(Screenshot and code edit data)

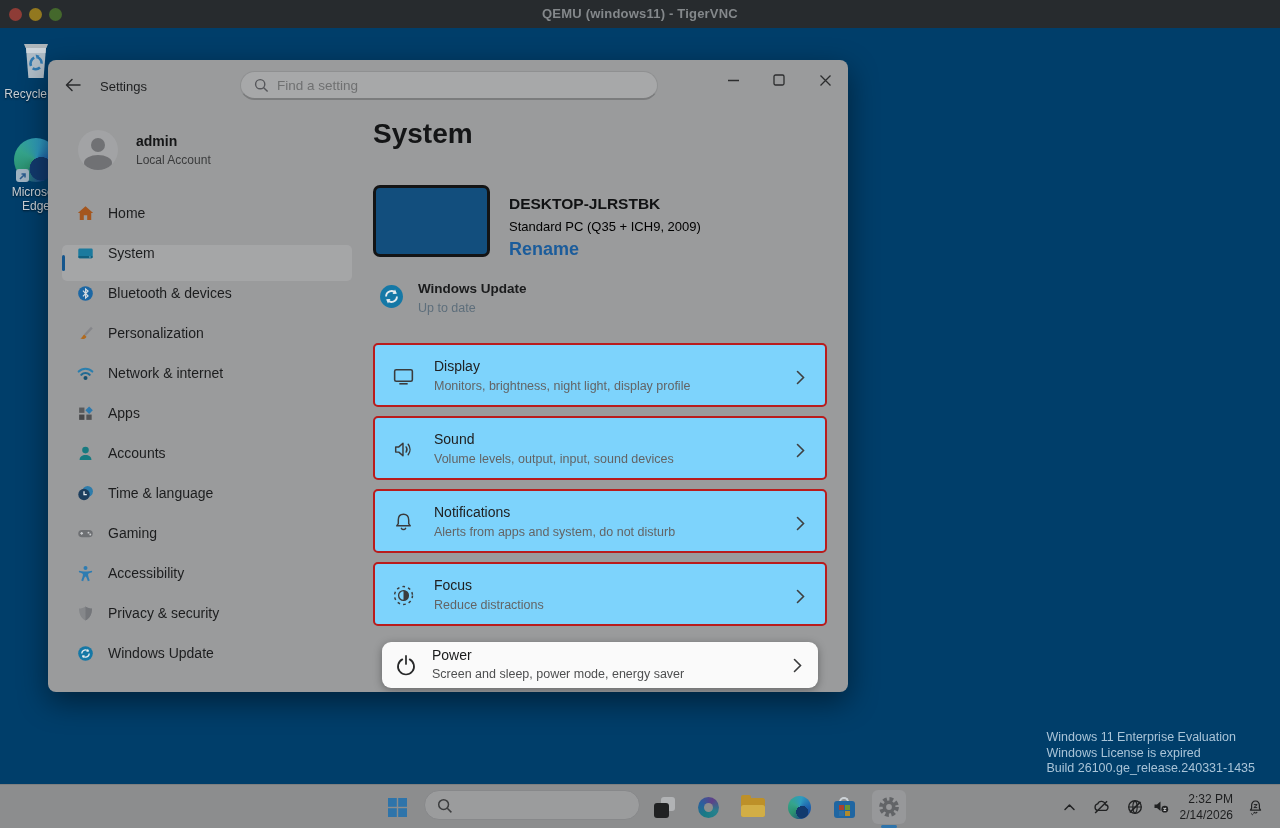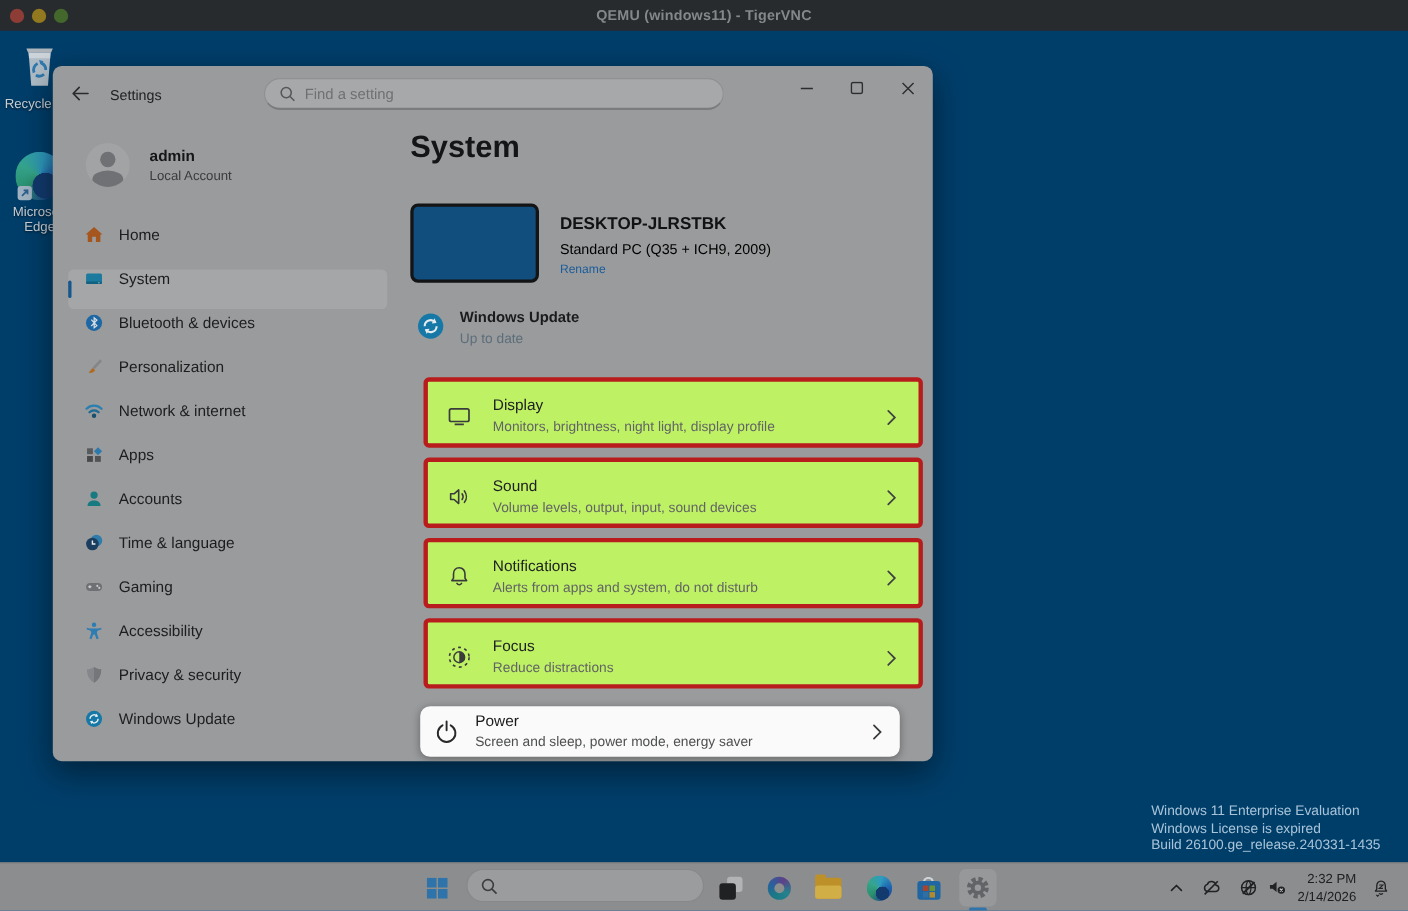--- a/index.html
+++ b/index.html
@@ -54,7 +54,7 @@
   .dev-thumb { position:absolute; left:0; top:125px; width:117px; height:72px; background:#124e7d; border:3.5px solid #131415; border-radius:7px; }
   .dev-name { position:absolute; left:136px; top:135px; font-size:15.5px; font-weight:bold; color:#111213; }
   .dev-desc { position:absolute; left:136px; top:159px; font-size:13px; color:#000000; }
-  .dev-rename { position:absolute; left:136px; top:179px; font-size:11px; color:#1b5c9b; }
+  .dev-rename { position:absolute; left:136px; top:179px; font-size:18px; color:#1b5c9b;font-weight:bold; }
   .wu-ic { position:absolute; left:6px; top:224px; width:25px; height:25px; }
   .wu-title { position:absolute; left:45px; top:221px; font-size:13.5px; font-weight:bold; color:#1a1b1c; }
   .wu-status { position:absolute; left:45px; top:241px; font-size:12.5px; color:#5d6e7b; }

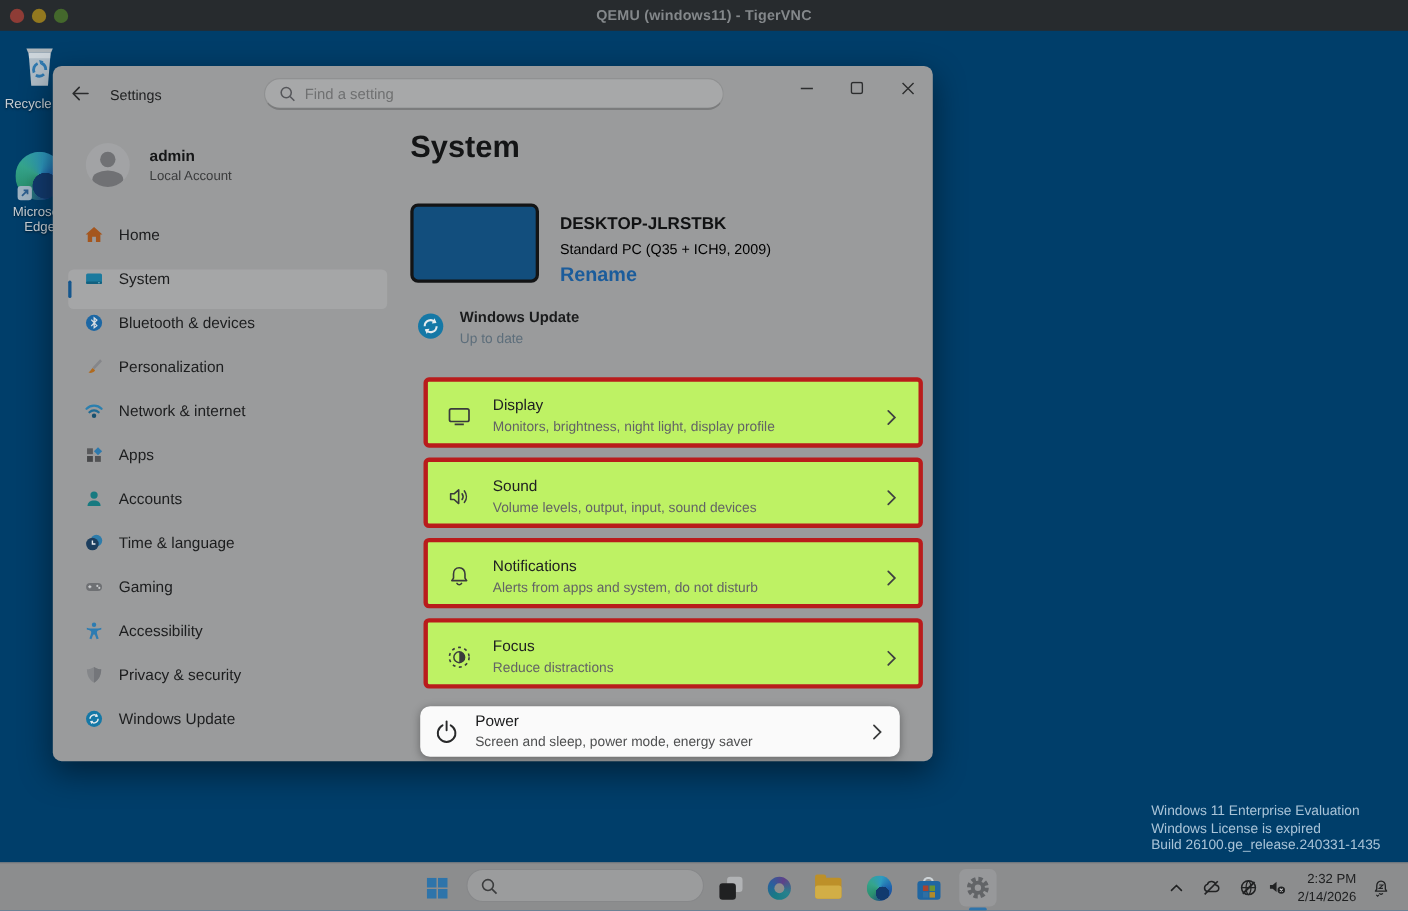--- a/index.html
+++ b/index.html
@@ -59,7 +59,7 @@
   .wu-title { position:absolute; left:45px; top:221px; font-size:13.5px; font-weight:bold; color:#1a1b1c; }
   .wu-status { position:absolute; left:45px; top:241px; font-size:12.5px; color:#5d6e7b; }
 
-  .card { position:absolute; left:12px; width:454px; height:64px; background:#bef264; border:4px solid #b91c1c; border-radius:5px; }
+  .card { position:absolute; left:0; width:454px; height:64px; background:#7dd3fc; border:2px solid #b91c1c; border-radius:5px; }
   .card .cic { position:absolute; left:16px; top:19px; width:25px; height:25px; }
   .card .ct { position:absolute; left:59px; top:13px; font-size:14px; color:#202122; }
   .card .cs { position:absolute; left:59px; top:34px; font-size:12.5px; color:#636465; }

### Directions for this task
Would you restate the records above word for word and exclude the pictures?

### The completed task
--- a/index.html
+++ b/index.html
@@ -54,7 +54,7 @@
   .dev-thumb { position:absolute; left:0; top:125px; width:117px; height:72px; background:#124e7d; border:3.5px solid #131415; border-radius:7px; }
   .dev-name { position:absolute; left:136px; top:135px; font-size:15.5px; font-weight:bold; color:#111213; }
   .dev-desc { position:absolute; left:136px; top:159px; font-size:13px; color:#000000; }
-  .dev-rename { position:absolute; left:136px; top:179px; font-size:11px; color:#1b5c9b; }
+  .dev-rename { position:absolute; left:136px; top:179px; font-size:18px; color:#1b5c9b;font-weight:bold; }
   .wu-ic { position:absolute; left:6px; top:224px; width:25px; height:25px; }
   .wu-title { position:absolute; left:45px; top:221px; font-size:13.5px; font-weight:bold; color:#1a1b1c; }
   .wu-status { position:absolute; left:45px; top:241px; font-size:12.5px; color:#5d6e7b; }

--- a/index.html
+++ b/index.html
@@ -59,7 +59,7 @@
   .wu-title { position:absolute; left:45px; top:221px; font-size:13.5px; font-weight:bold; color:#1a1b1c; }
   .wu-status { position:absolute; left:45px; top:241px; font-size:12.5px; color:#5d6e7b; }
 
-  .card { position:absolute; left:12px; width:454px; height:64px; background:#bef264; border:4px solid #b91c1c; border-radius:5px; }
+  .card { position:absolute; left:0; width:454px; height:64px; background:#7dd3fc; border:2px solid #b91c1c; border-radius:5px; }
   .card .cic { position:absolute; left:16px; top:19px; width:25px; height:25px; }
   .card .ct { position:absolute; left:59px; top:13px; font-size:14px; color:#202122; }
   .card .cs { position:absolute; left:59px; top:34px; font-size:12.5px; color:#636465; }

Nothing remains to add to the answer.